Every observer of Cambodia recognises that the country is dangerously adrift. Local and national elections are scheduled for June 2017 and July 2018 and these elections have the potential to end the autocratic power that has been in place for decades. Fear of democratic change has led those in power into an ever-blinder and more violent course of repression, which affects all parts of society and which risks derailing the electoral process and provoking an explosion of popular anger.
The Cambodian People’s Party (CPP) of Prime Minister Hun Sen, in power for 38 years, is showing obvious signs of age. It has to face the reality of a young and ever-better informed population, which has become more and more critical and demanding, and an ever-more powerful opposition in the shape of the Cambodian National Rescue Party (CNRP). The opposition would have won the last legislative elections in 2013 but for the manipulations of the CPP, which many independent observers have denounced.
Three factors have increased the fears of the CPP concerning the next elections of 2017 and 2018: growing popular discontent at government corruption, notably massive misappropriation of peasant land; the dynamic of an opposition party united for the first time in the country’s modern history; and the creation and effective functioning of a new national election commission. This body, more independent and credible than in the past, is the opposition’s most important landmark achievement to date.
These three factors have led the CPP to change its strategy for clinging to power: from a traditional strategy of voter intimidation, vote buying and electoral manipulation, it has now moved to a new tactic of simply suppressing the CNRP, the only opposition party represented at the National Assembly, to avoid electoral competition.

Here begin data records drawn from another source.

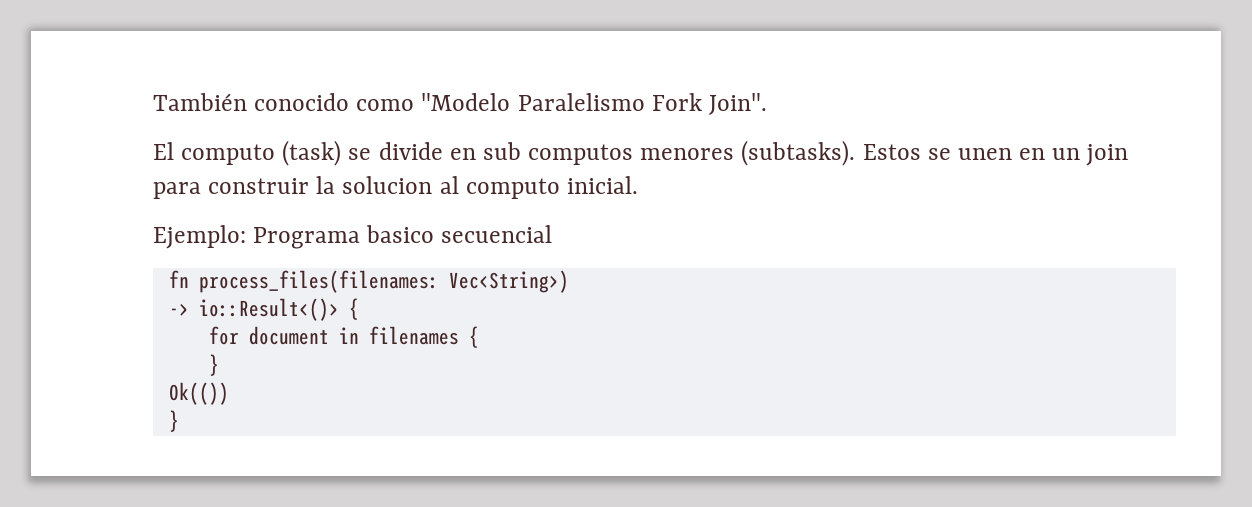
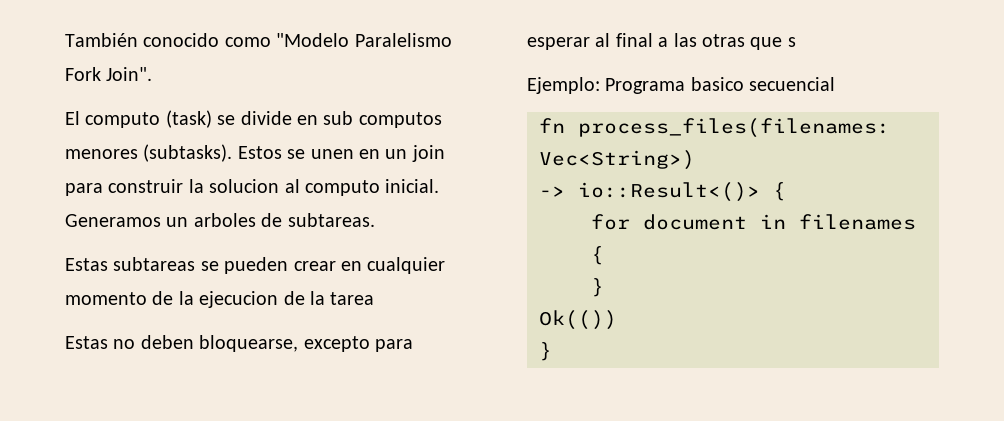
+ Generamos un arboles de subtareas.
+ Estas subtareas se pueden crear en cualquier momento de la ejecucion de la tarea
+ Estas no deben bloquearse, excepto para esperar al final a las otras que s

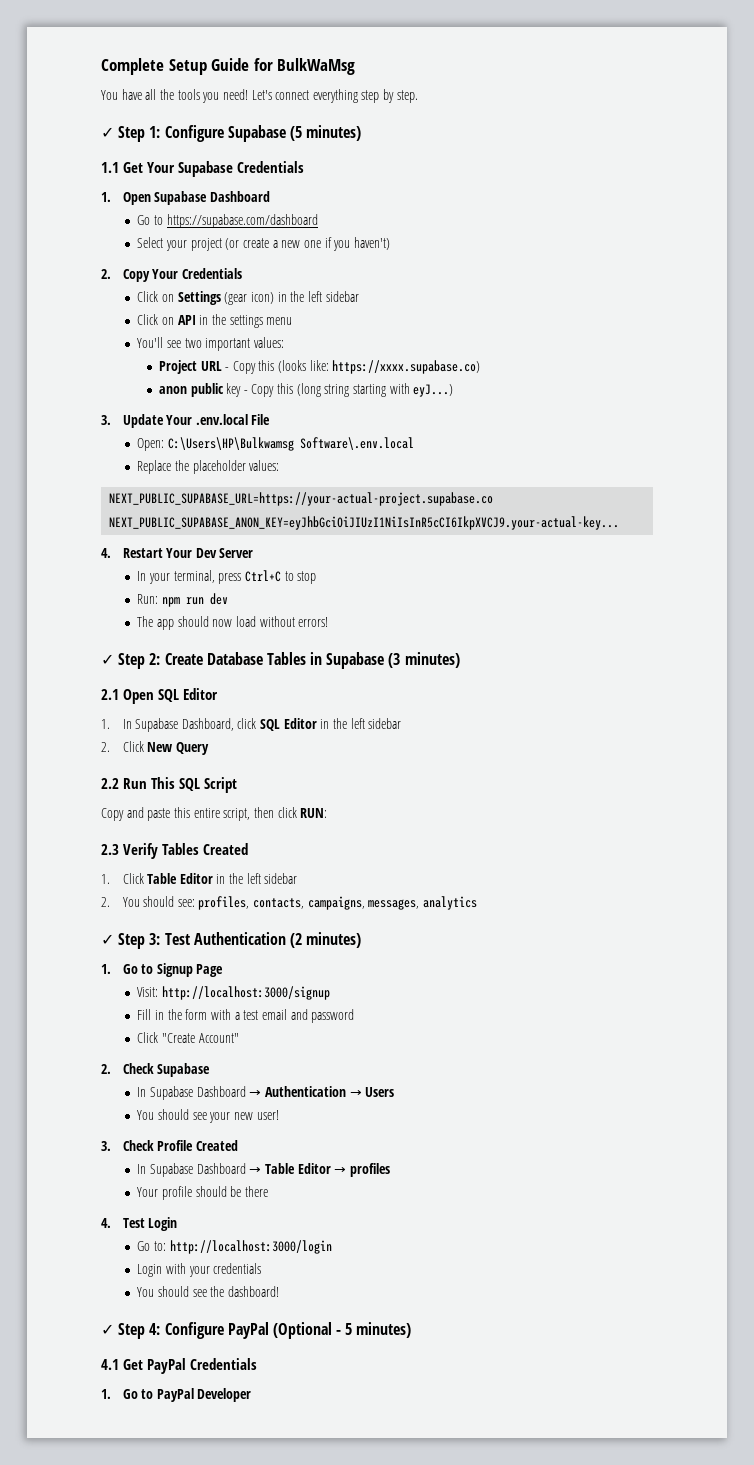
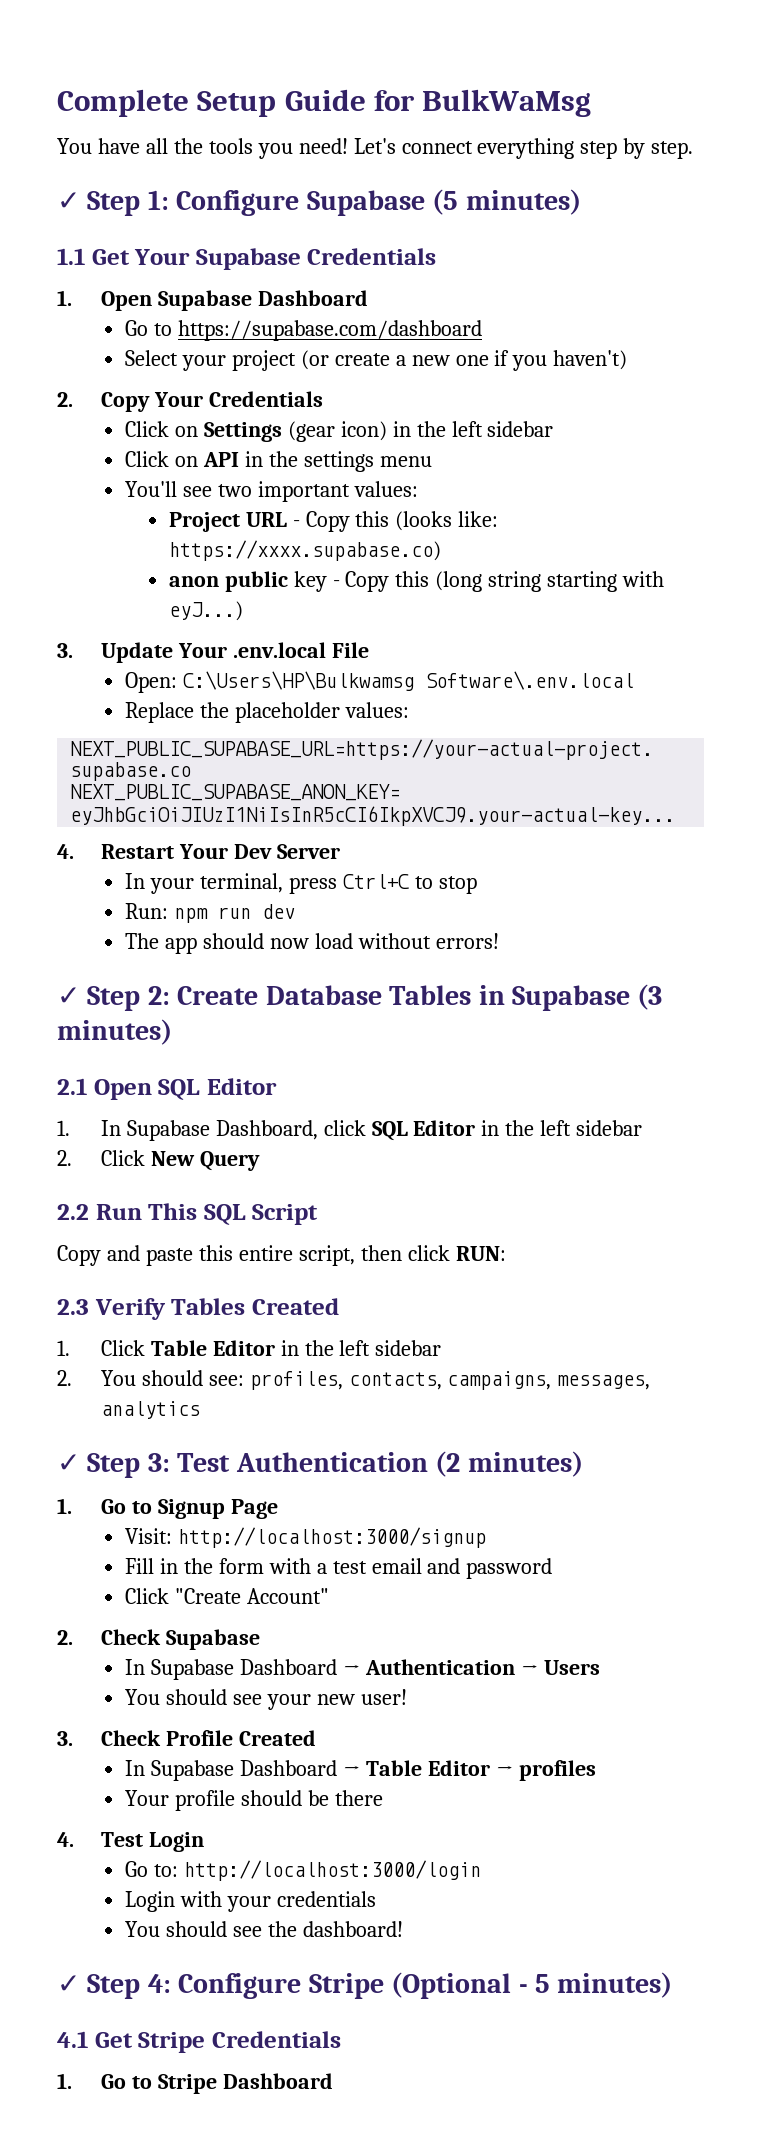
- ✓ Step 4: Configure PayPal (Optional - 5 minutes)
+ ✓ Step 4: Configure Stripe (Optional - 5 minutes)
- 4.1 Get PayPal Credentials
+ 4.1 Get Stripe Credentials
- 1. Go to PayPal Developer
+ 1. Go to Stripe Dashboard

This attempt at suppression has been carried out via the legislature: the CPP has a small majority in the National Assembly, where it has adopted an amendment to the electoral law especially made to allow the government to dissolve the CNRP at any moment under pretexts as vague as “threatening public security” or “incitement leading to the destruction of national unity”.
It has also proceeded via the judiciary: courts under government orders have sentenced several leading members of the CNRP to prison sentences “legally” incompatible with the status of a party politician, and with the exercise of public functions in the future.

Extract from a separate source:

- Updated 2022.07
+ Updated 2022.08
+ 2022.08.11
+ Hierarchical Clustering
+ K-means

As I have been condemned to such sentences for “defamation” of CPP leaders I had to resign last month from the leadership of the CNRP to avoid the dissolution of the party in the light of the new law.

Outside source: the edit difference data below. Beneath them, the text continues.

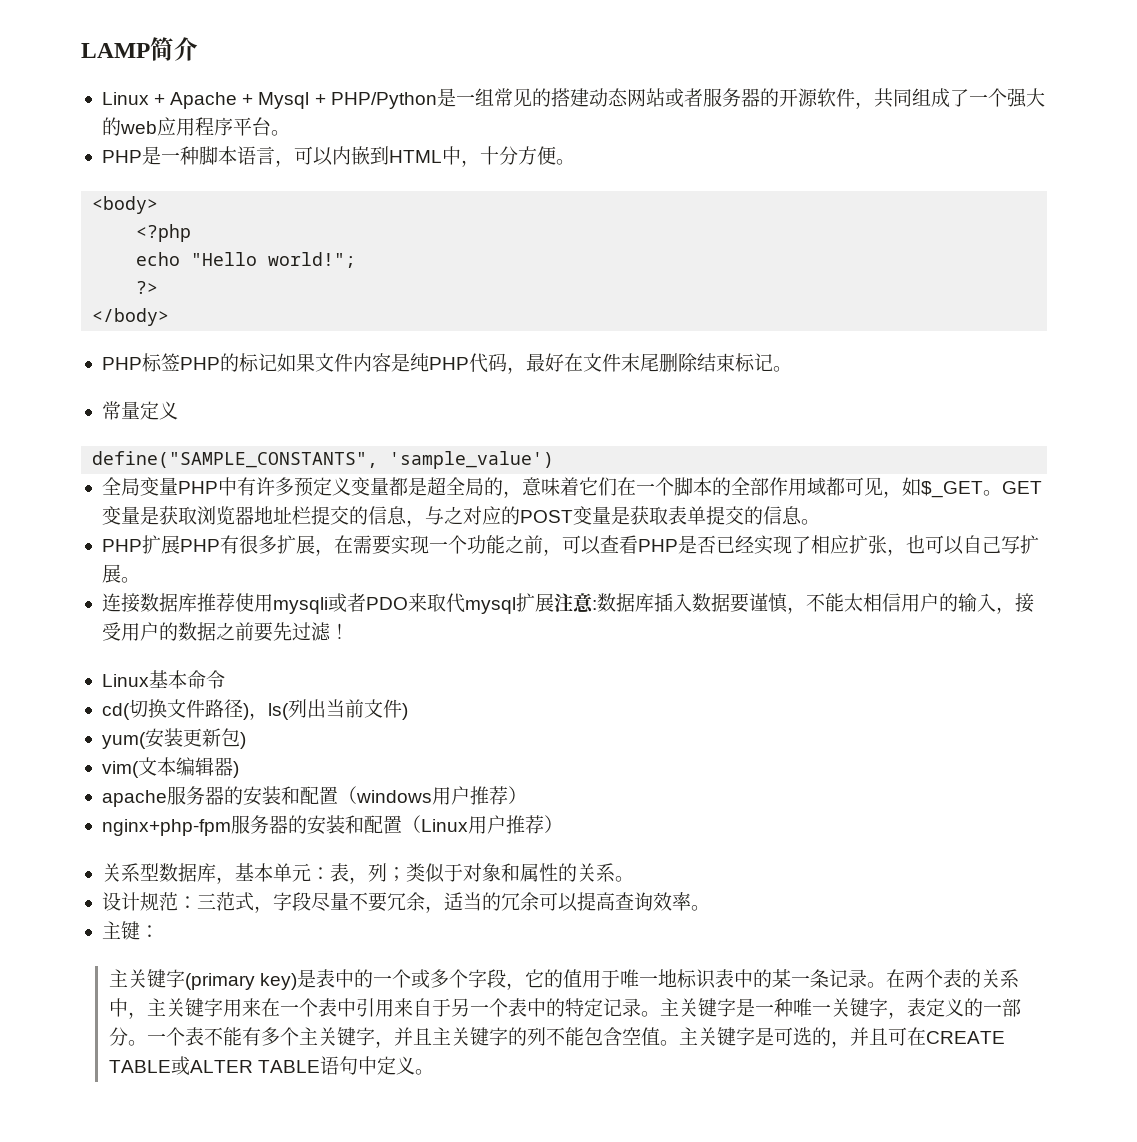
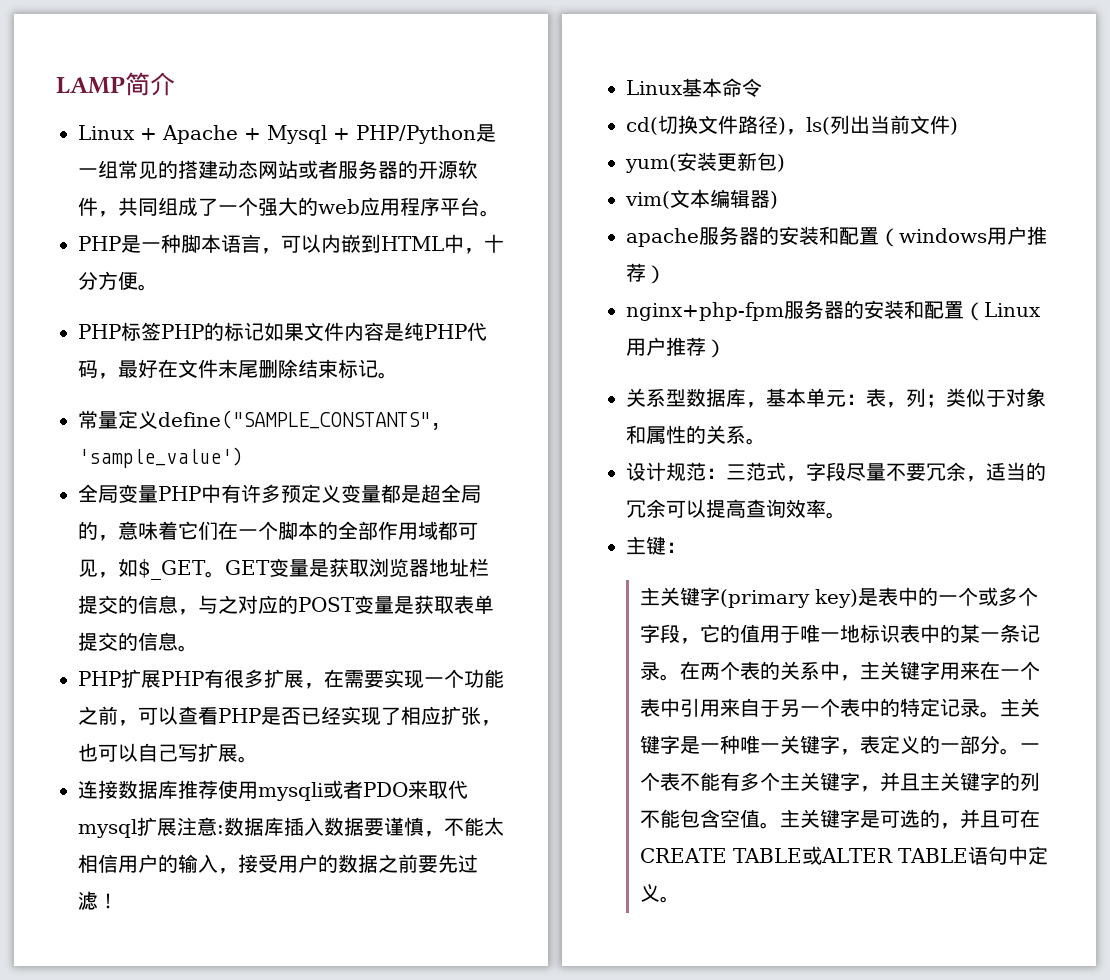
- <body>
- <?php
- echo "Hello world!";
- ?>
- </body>
- 常量定义
- define("SAMPLE_CONSTANTS", 'sample_value')
+ 常量定义define("SAMPLE_CONSTANTS", 'sample_value')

Prime Minister Hun Sen and his CPP are in the process of testing international opinion to work out how far and how fast they can go in their attempt to impose a single-party system on Cambodia as under the Khmer Rouge and during the Cold War.
This attempt and this totalitarian drift, contrary to the Paris Peace Accords of 1991, have already been condemned by international rights organisations such as Amnesty International and Human Rights Watch.
It is incumbent on the governments of the democratic countries of the world to show the government of Mr Hun Sen - who still needs legitimacy and international assistance - that there is a limit which must not be crossed, and that death of a “system of liberal and pluralist democracy” laid down in the Paris accords, would result in fresh woes for the long-suffering Cambodian people.